Chapter 27: GHOST OF CHRISTMAS PRESENT

Tinsel covered every surface.

Sam had gone aggressive on the holiday decorations — wreaths on every door, lights on every window, a tree in the main parlor that Thor had declared "acceptable for a modern yule celebration." The house looked like a Victorian Christmas card had exploded inside it.

"The garland is crooked," Hetty announced, pointing at the staircase railing.

"The garland is festive," Sam replied.

"It is CROOKED festive."

"Hetty, it's fine."

"It is a disgrace to the Woodstone name. My grandmother would weep."

This argument had been going on for twenty minutes.

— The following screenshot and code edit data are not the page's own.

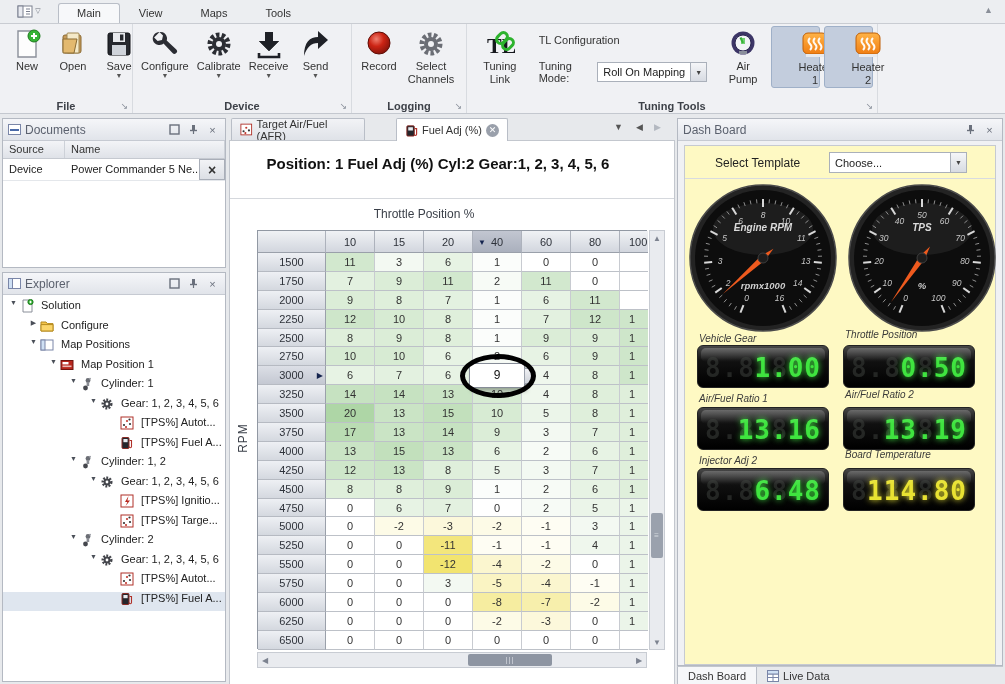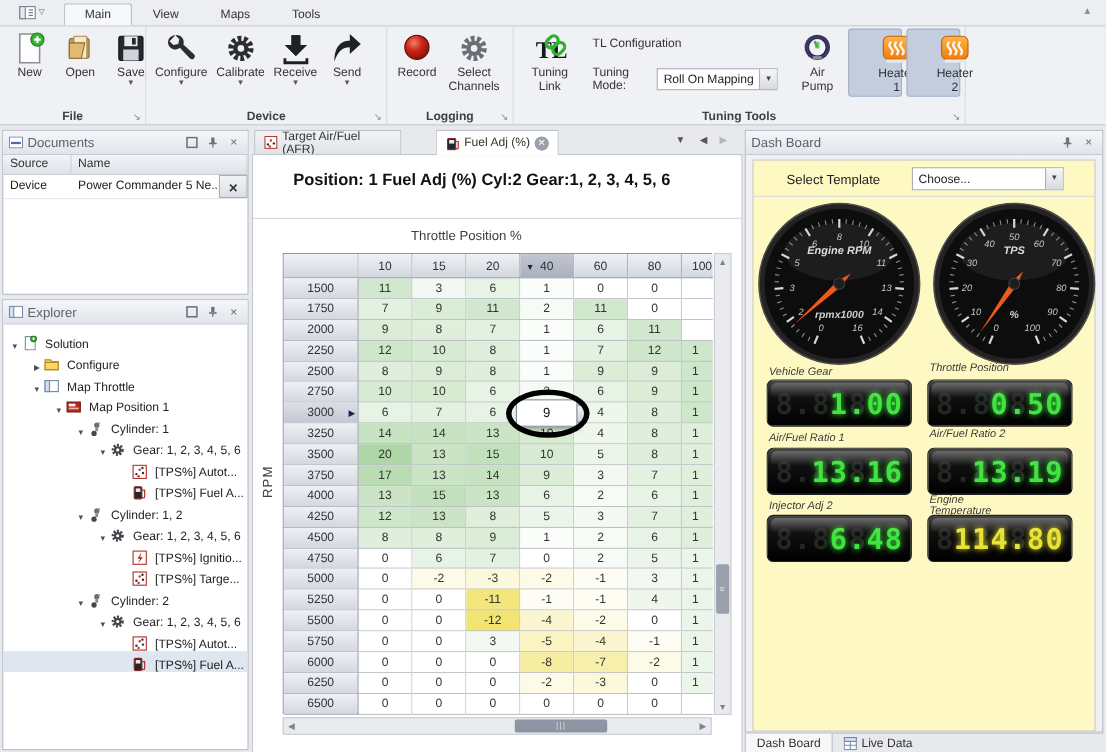--- a/index.html
+++ b/index.html
@@ -46,7 +46,7 @@
 
   
   .tree { padding-top:4px; }
-  .titem { height:19.5px; display:flex; align-items:flex-end; font-size:11px; color:#222; white-space:nowrap; }
+  .titem { height:19.5px; display:flex; align-items:flex-start; font-size:11px; color:#222; white-space:nowrap; }
   .titem.sel { background:#dfe6ef; }
   .texp { width:13px; font-size:7px; color:#4a4f58; text-align:center; flex:none; }
   .ticon { width:17px; height:14px; margin-right:4px; flex:none; display:inline-flex; align-items:center; }

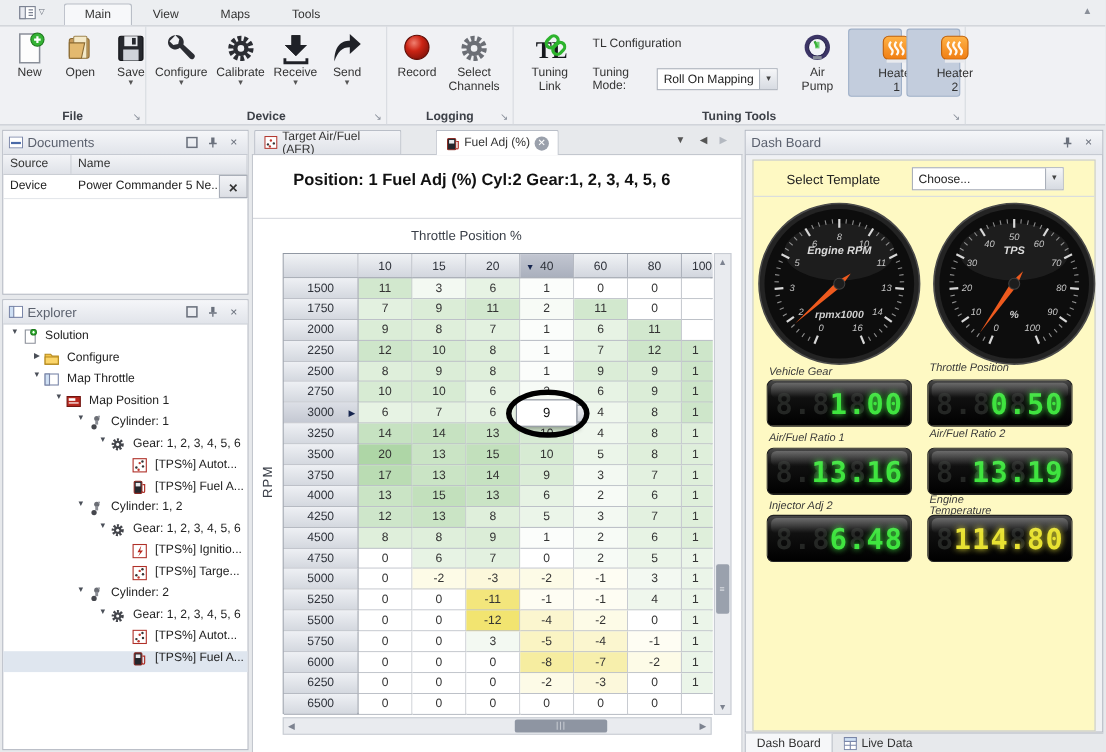--- a/index.html
+++ b/index.html
@@ -373,7 +373,7 @@
               <rect x="1" y="2" width="4" height="10" fill="#cfe0f4" stroke="#7a86a8"></rect>
             </svg>
           </span>
-          <span class="tlbl">Map Throttle</span>
+          <span class="tlbl">Map Positions</span>
         </div>
         <div class="titem" style="padding-left: 44px;">
           <span class="texp">▼</span>

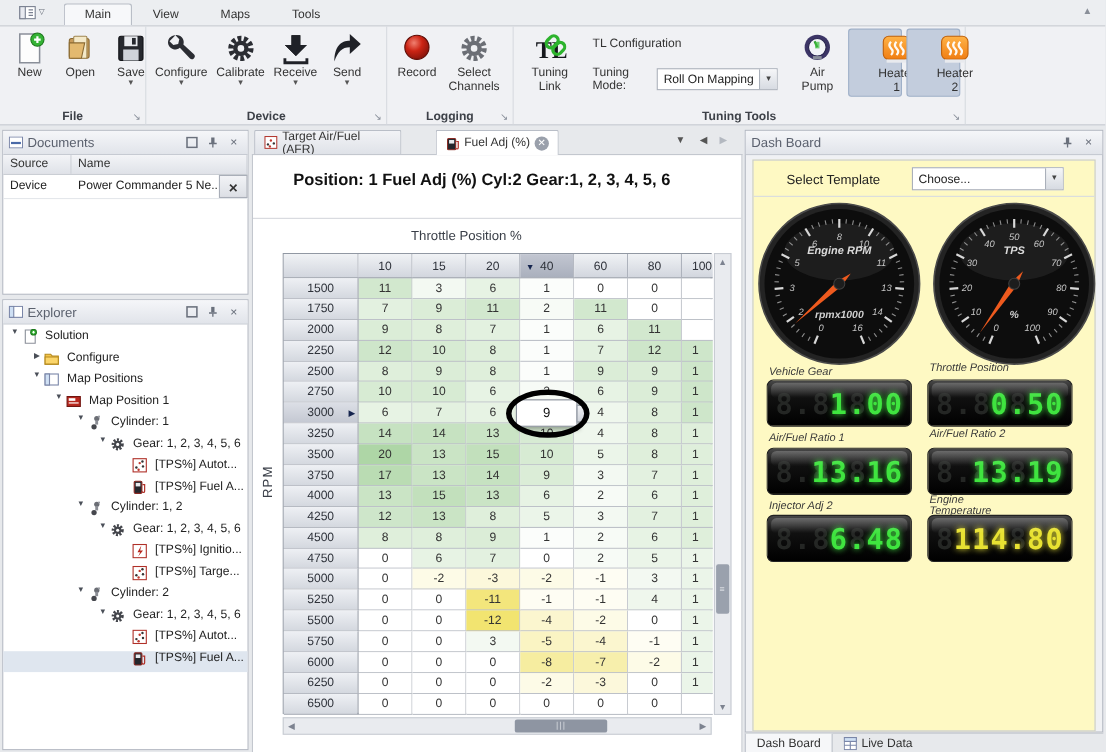--- a/index.html
+++ b/index.html
@@ -1054,7 +1054,7 @@
             <span class="ghost">8.8.8</span>
             <span class="dval" style="color: rgb(63, 228, 63);">6.48</span>
           </div>
-          <div class="disp-label" style="left: 160px; top: 304px; width: 86px;">Engine Temperature</div>
+          <div class="disp-label" style="left: 160px; top: 304px; width: 86px;">Board Temperature</div>
           <div class="disp" style="left: 158px; top: 322px;">
             <span class="ghost">8.8.8</span>
             <span class="dval" style="color: rgb(232, 226, 50);">114.80</span>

Logan leaned against the kitchen doorway, watching the chaos unfold.

Pete bounded through the wall wearing a Santa hat that didn't exist in the physical world but was somehow very visible in the ghost spectrum.

"It's CHRISTMAS!" His arrow wobbled beneath the hat's pom-pom. "Well, almost Christmas. Christmas-adjacent. The holiday season! I love the holiday season!"

"We know, Pete."

"Did you know that the Pinecone Troopers used to do a holiday charity drive every December? We'd collect canned goods and deliver them to families in need. It was the best time of year."

"That sounds lovely."

"It WAS lovely!" Pete's enthusiasm was approaching critical mass. "And now we have guests coming, and there's a tree, and the house is decorated, and—"

Thor emerged from the TV room, expression complicated.

"A Yule log," he declared. "We require a proper Yule log. The Christians have corrupted the true meaning of this season."

"Thor, we can't burn a Yule log inside."

"COWARDICE."

"It's fire safety."

"SAFETY IS FOR THE WEAK."

Alberta swept down the staircase, pausing dramatically on the landing.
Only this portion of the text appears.